3. Non-communicable diseases potentiated by chronic HIV-related inflammation (indirect effect of HIV)

– Osteoporosis

– Atherosclerosis

– Nephropathy

– Autoimmune diseases

– Metabolic syndrome

– Diabetes mellitus

– Arthrosis and arthritis

– Other illnesses

4. Diseases and syndromes due to the direct effect of HIV on the organs and systems

– HIV encephalopathy

– HIV polyneuropathy

– HIV-associated neurocognitive disorder (HAND)

– Lymphadenopathy

– Enteropathy

– Wasting syndrome

– Other manifestations and syndromes

5. Diseases and syndromes due to ART, therapy of comorbidities

– Toxic impairment

– Metabolic disorders, secondary conditions

– Drug adverse events

– Sequelae of drug-drug interactions

– Other

Note. ART — antiretroviral therapy, STIs — sexually transmitted infections.

 

The first group is represented by such diseases and conditions that preceded HIV infection and, in a number of cases, facilitated its acquisition through deviant behaviors that put people at high risk of HIV infection. This could include baseline psychological disorders and mental illnesses, drug addiction, alcoholism and others [14–17]. In turn, congenital and genetically determined diseases as well as previously acquired somatic and systemic pathologic conditions became aggravated by HIV infection and precluded patients from being adhered to antiretroviral therapy (ART) [17].

The second group consists of either continuation of HIV-associated immunosuppression or concurrent infections. Comorbidities falling into this category are the major contributors (3/4) to HIV-related mortality [2].

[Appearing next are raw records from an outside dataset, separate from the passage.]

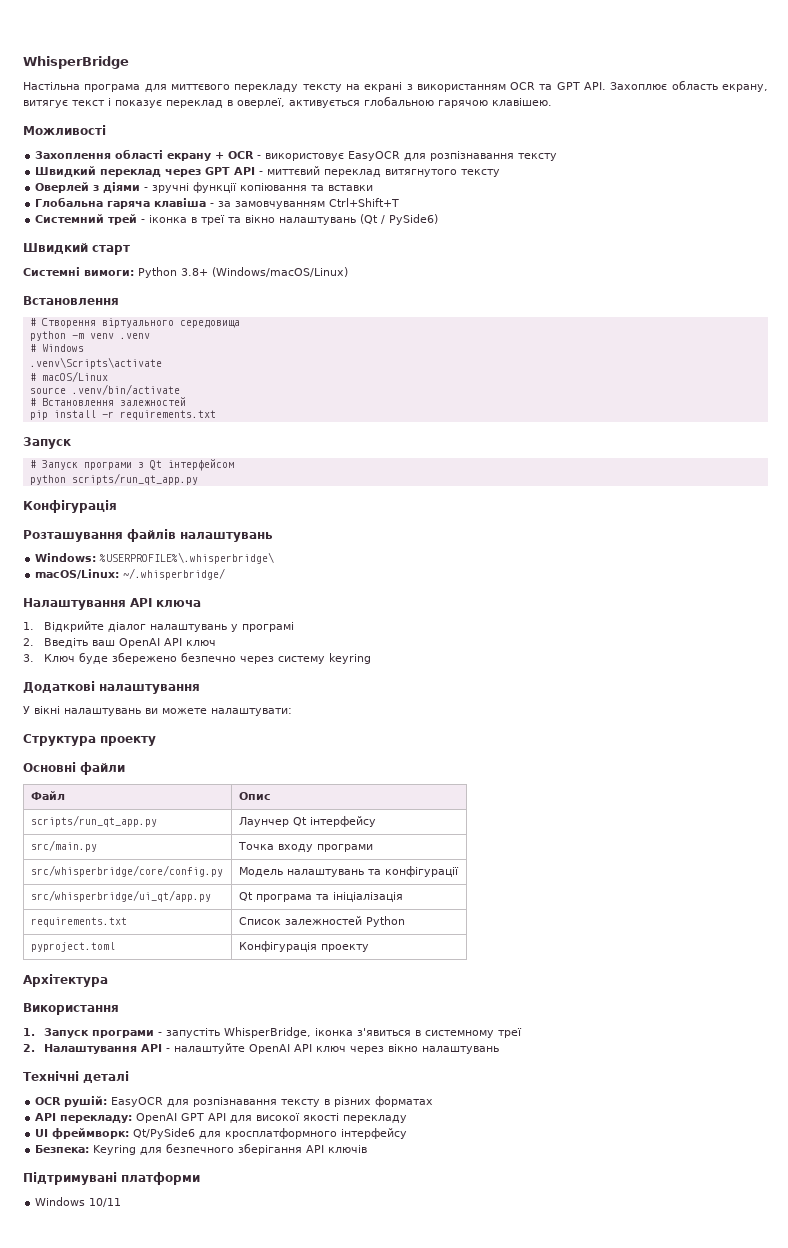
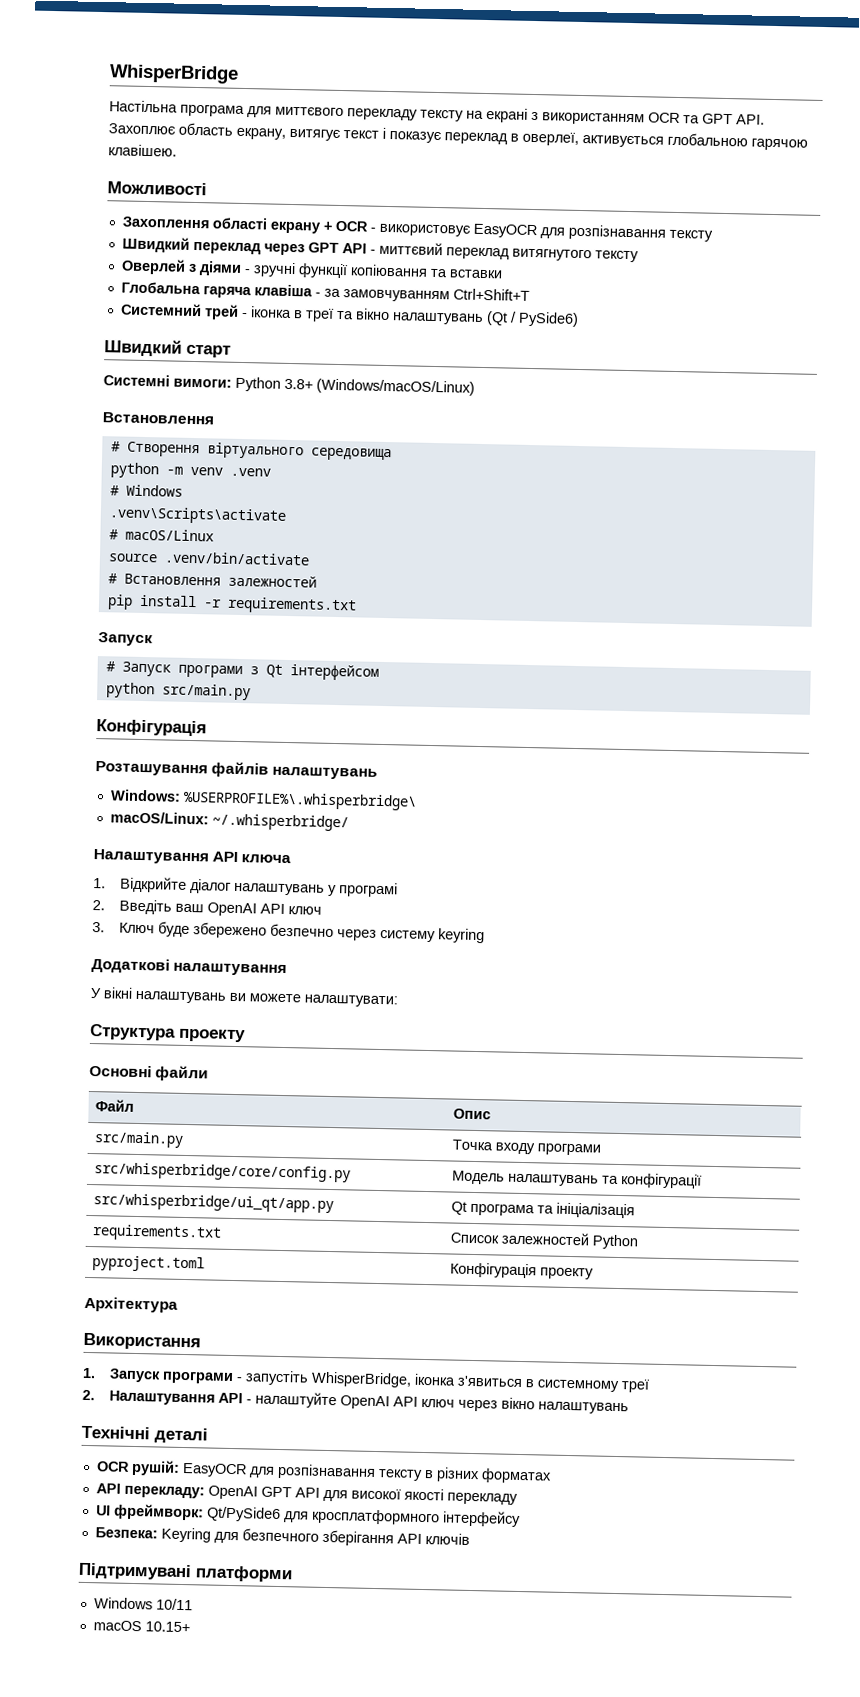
- python scripts/run_qt_app.py
+ python src/main.py
- scripts/run_qt_app.py | Лаунчер Qt інтерфейсу
+ macOS 10.15+

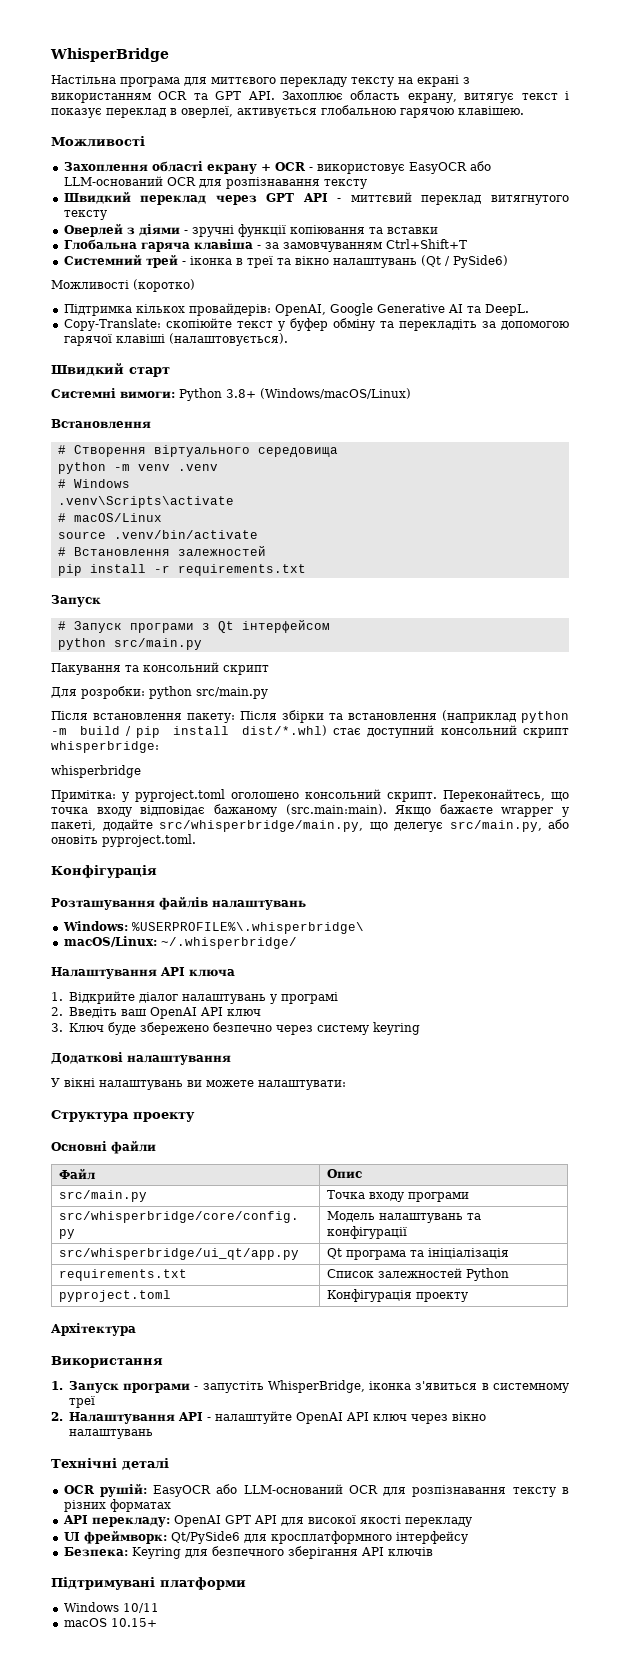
- Захоплення області екрану + OCR - використовує EasyOCR для розпізнавання тексту
+ Захоплення області екрану + OCR - використовує EasyOCR або LLM-оснований OCR для розпізнавання тексту
+ Можливості (коротко)
+ Підтримка кількох провайдерів: OpenAI, Google Generative AI та DeepL.
+ Copy‑Translate: скопіюйте текст у буфер обміну та перекладіть за допомогою гарячої клавіші (налаштовується).
+ Пакування та консольний скрипт
+ Для розробки: python src/main.py
+ Після встановлення пакету: Після збірки та встановлення (наприклад python -m build / pip install dist/*.whl) стає доступний консольний скрипт whisperbridge:
+ whisperbridge
+ Примітка: у pyproject.toml оголошено консольний скрипт. Переконайтесь, що точка входу відповідає бажаному (src.main:main). Якщо бажаєте wrapper у пакеті, додайте src/whisperbridge/main.py, що делегує src/main.py, або оновіть pyproject.toml.
- OCR рушій: EasyOCR для розпізнавання тексту в різних форматах
+ OCR рушій: EasyOCR або LLM-оснований OCR для розпізнавання тексту в різних форматах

The third group of comorbidities comprising disorders of organs and organ systems is the consequence of potentiating and cumulative effect of chronic inflammation caused by HIV. These diseases manifest as patients live longer and age with HIV [18].

The fourth group of comorbidities is related to the direct impact of HIV on CD4 in the blood T lymphocytes and other cells that have receptors for the virus and co-receptors localized in certain organs and tissues (gastrointestinal [GI] tract), central nervous system (CNS), lymphoid tissue, and others [19]. These pathologic manifestations from a part of various organs lead to significant reduction of the quality of life and life expectancy and also to premature disability of individuals living with HIV [18].

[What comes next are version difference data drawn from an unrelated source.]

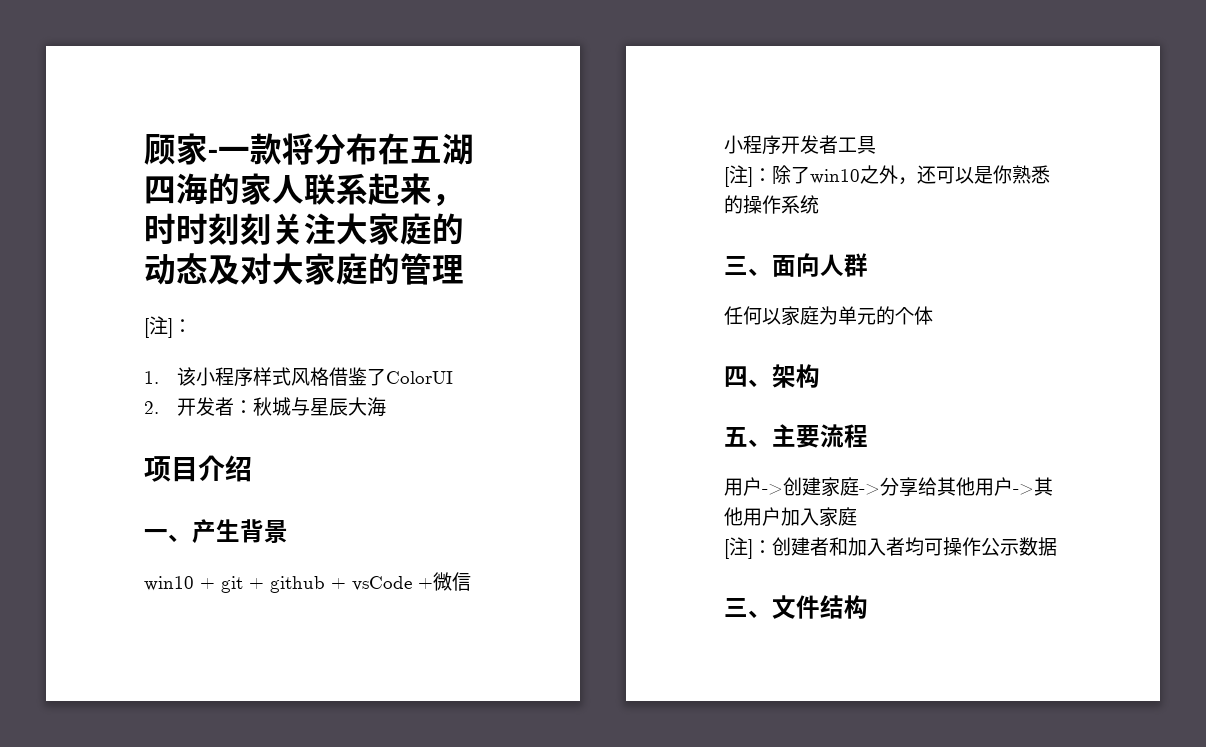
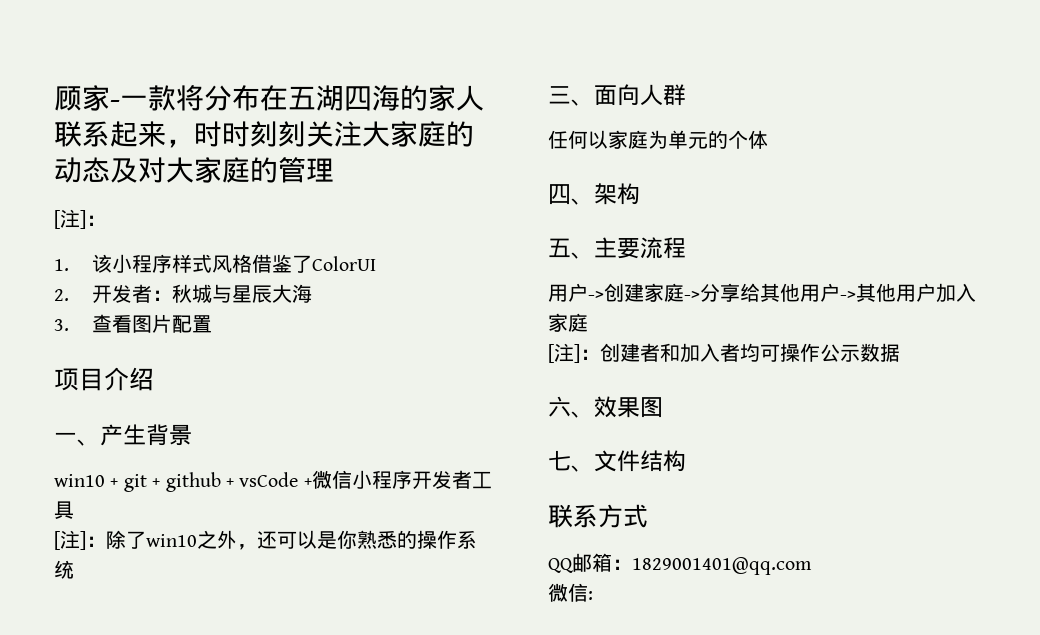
+ 3.查看图片配置
- 三、文件结构
+ 六、效果图
+ 七、文件结构
+ 联系方式
+ QQ邮箱：1829001401@qq.com
+ 微信:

The fifth group includes diseases, syndromes and conditions that can be iatrogenic, since they are caused by medications used in the regimens of antiretroviral therapy or those prescribed to treat concurrent communicable and non-communicable diseases, such as toxic impairment, metabolic disorders, secondary conditions, sequelae of drug-drug interactions, other untoward side effects of drugs.

Nevertheless, not all the consequences of HIV infection are irreversible, that is why HIV care as opposed to general healthcare is a balance between etiotropic and pathogenetic therapy, intensive care, symptomatic treatment of chronic symptoms and signs, as well as palliative care. Trajectory of HIV disease is somewhat multiform and unpredictable with a wide range of possible complications, different rates of disease progression and varying life expectancy. Nowadays, people with HIV live longer, which entails certain challenges, and a thorough revision of the problem of comorbidity in HIV-infected patients is needed, taking into account the context of their somatic disease and comorbidity treatment.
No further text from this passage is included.